▶

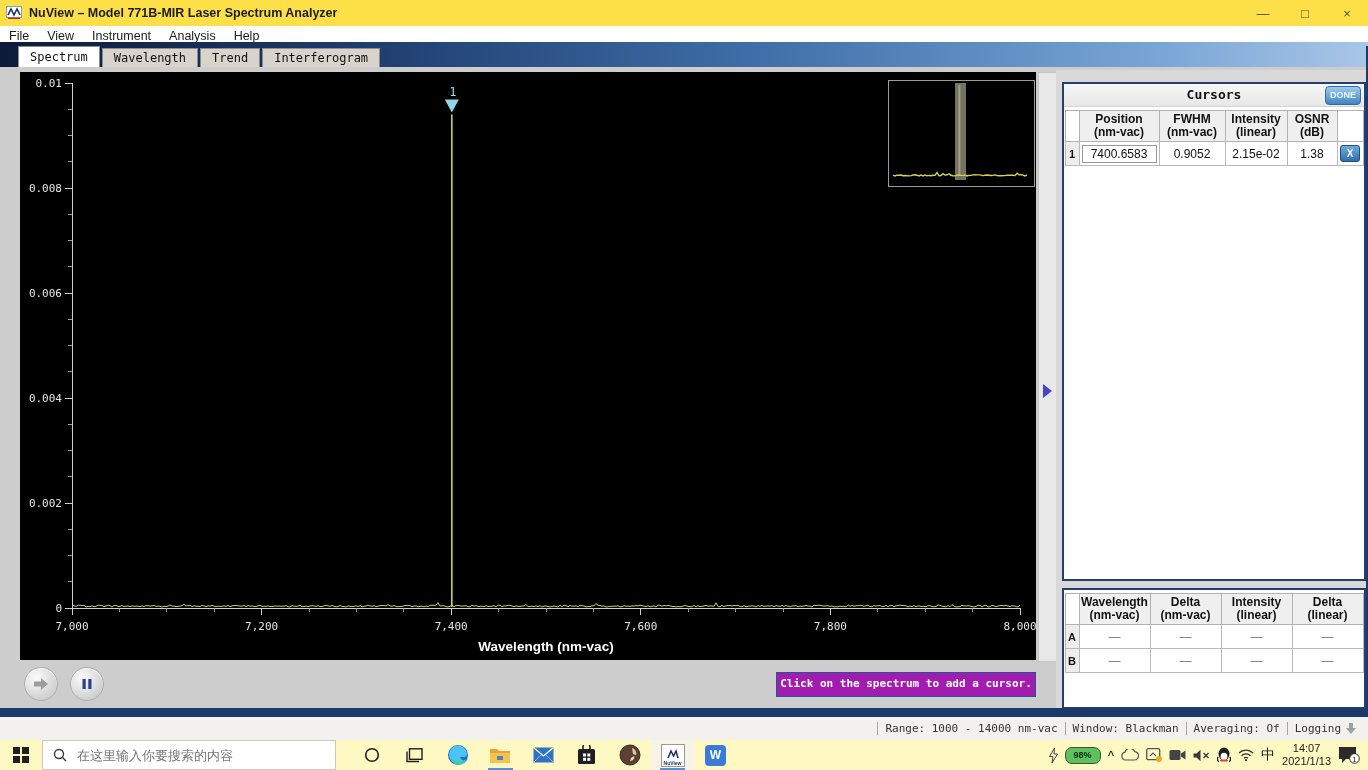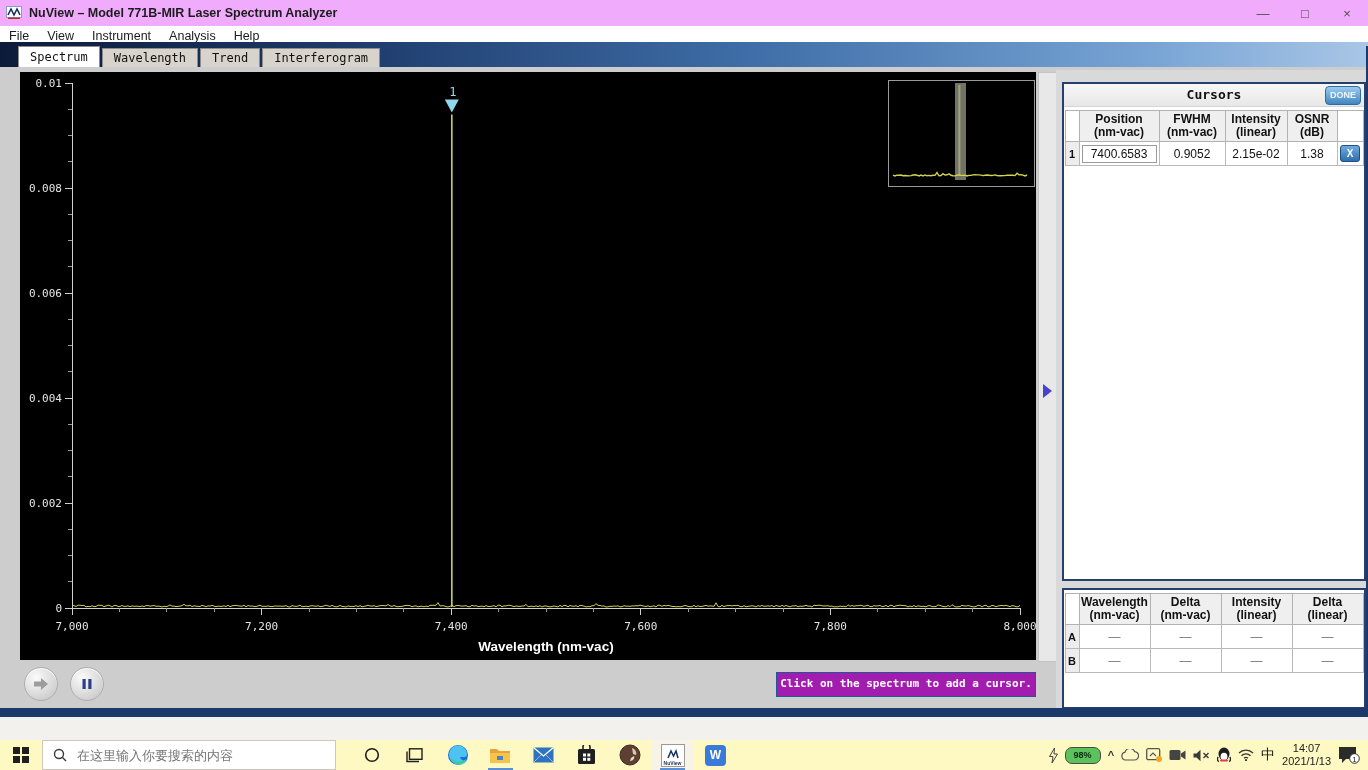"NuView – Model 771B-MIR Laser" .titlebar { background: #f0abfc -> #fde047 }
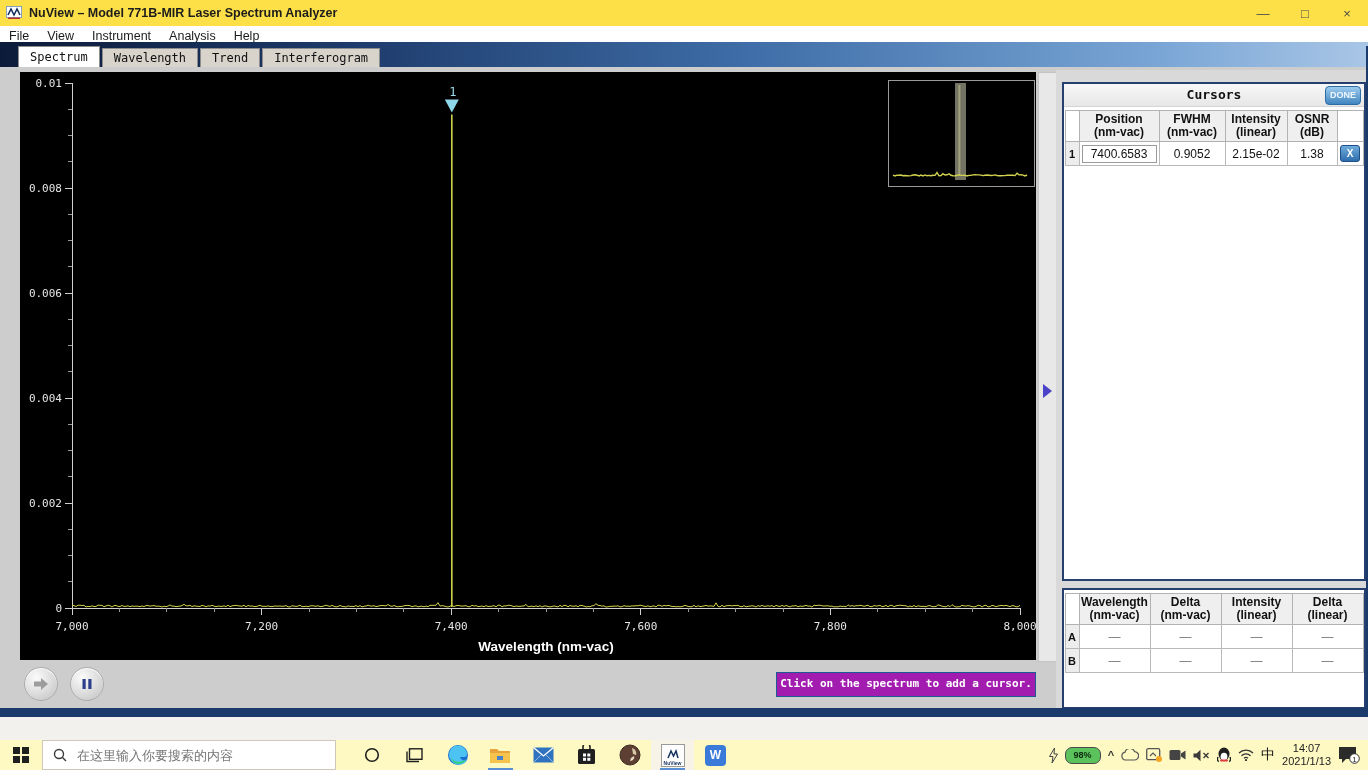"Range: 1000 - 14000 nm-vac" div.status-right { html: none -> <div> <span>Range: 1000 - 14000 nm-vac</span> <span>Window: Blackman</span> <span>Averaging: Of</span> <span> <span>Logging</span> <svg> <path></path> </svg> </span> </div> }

◀
▶

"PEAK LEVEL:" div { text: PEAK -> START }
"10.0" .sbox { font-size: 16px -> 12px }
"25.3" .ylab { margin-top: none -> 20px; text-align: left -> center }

◀

Assigned task >> Once the line with "background: #f0abfc ->" is found above, transcribe each line from it through the line with "html: none ->", exactly, and omit the pictures.

Result of the task >>
"NuView – Model 771B-MIR Laser" .titlebar { background: #f0abfc -> #fde047 }
"Range: 1000 - 14000 nm-vac" div.status-right { html: none -> <div> <span>Range: 1000 - 14000 nm-vac</span> <span>Window: Blackman</span> <span>Averaging: Of</span> <span> <span>Logging</span> <svg> <path></path> </svg> </span> </div> }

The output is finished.